The scientists tested the method in mice with prostate cancer that had also spread to the lung.

They used a special cancer medicine - human white blood cells modified to carry a cancer-killing virus - to treat the mice.

Before injecting the treatment, they "magnetised" it by loading it with microscopic iron particles.

Once injected into the mice, the researchers were able to use the strong magnets in the MRI scanner to tightly control where the drug travelled.

Dr Munitta Muthana and colleagues say the technique is promising not least because it combines treatment and equipment that is readily available.

Dr Muthana told the BBC: "We need to do more studies first, but hopefully we will be able to start testing it in patients.

"We'd need to check that clinical scanners are strong enough...and if we can reduce the length of time that a patient would need to be in the scanner. The treatment took 30 minutes to a hour in mice.

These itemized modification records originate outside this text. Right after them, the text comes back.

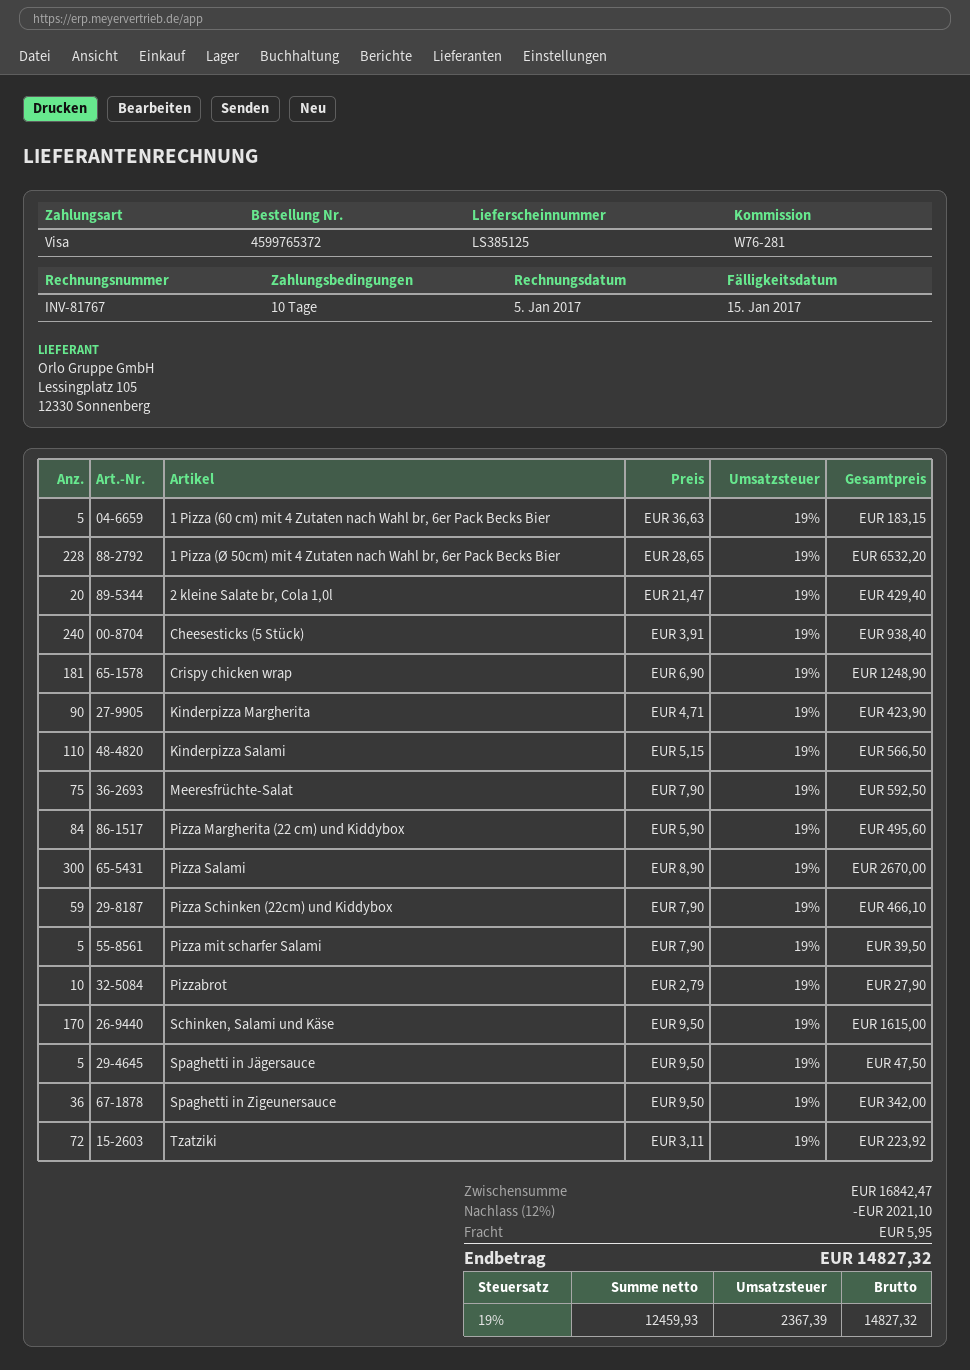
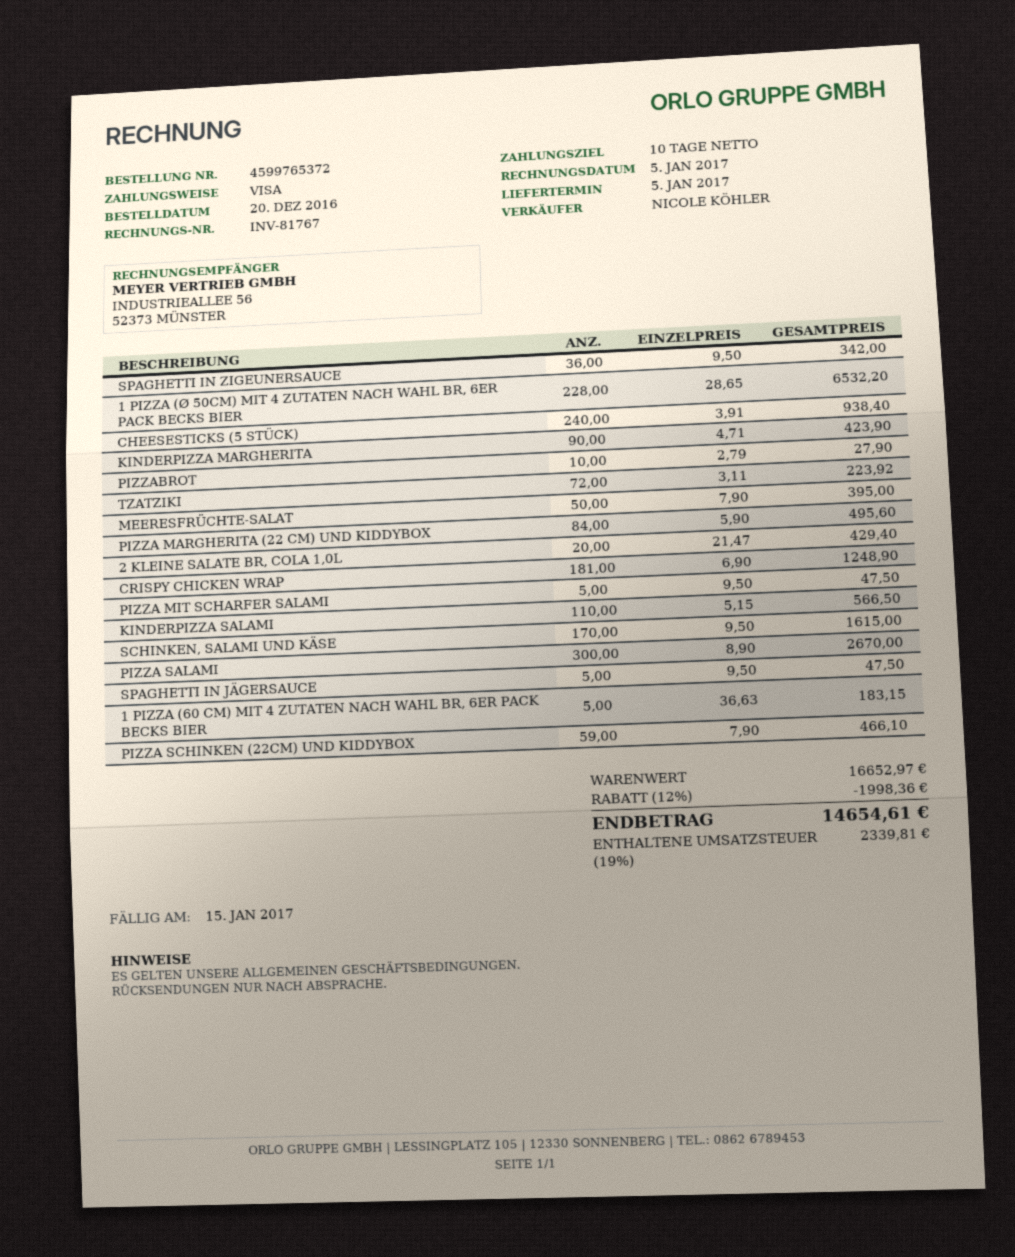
Meeresfrüchte-Salat: 75 x 7.90 = 592.50 -> 50 x 7.90 = 395.00
Pizza mit scharfer Salami: 5 x 7.90 = 39.50 -> 5 x 9.50 = 47.50
subtotal: 16842.47 -> 16652.97
discount: 12% = 2021.10 -> 12% = 1998.36
shipping: 5.95 -> none
tax: 19% = 2367.39 -> 19% = 2339.81
total: 14827.32 -> 14654.61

"An advantage of using MRI is that you can also track where the treatment is going. It could be really useful," she said.

Dr Nick Peel, senior science information officer at Cancer Research UK, said: "Using viruses to kill tumour cells is one of many ways researchers are using the immune system to attack cancer. But getting the virus precisely on target is a real challenge.

"This early research in mice suggests that using a magnetic field from the MRI scanner could help propel the virus towards cancer tumours using metal nanoparticles.

"It's a fascinating idea - but more studies are needed to see if this approach could work in people, especially for tumours located deeper within the body. And we need even more research to show whether this could actually improve treatment."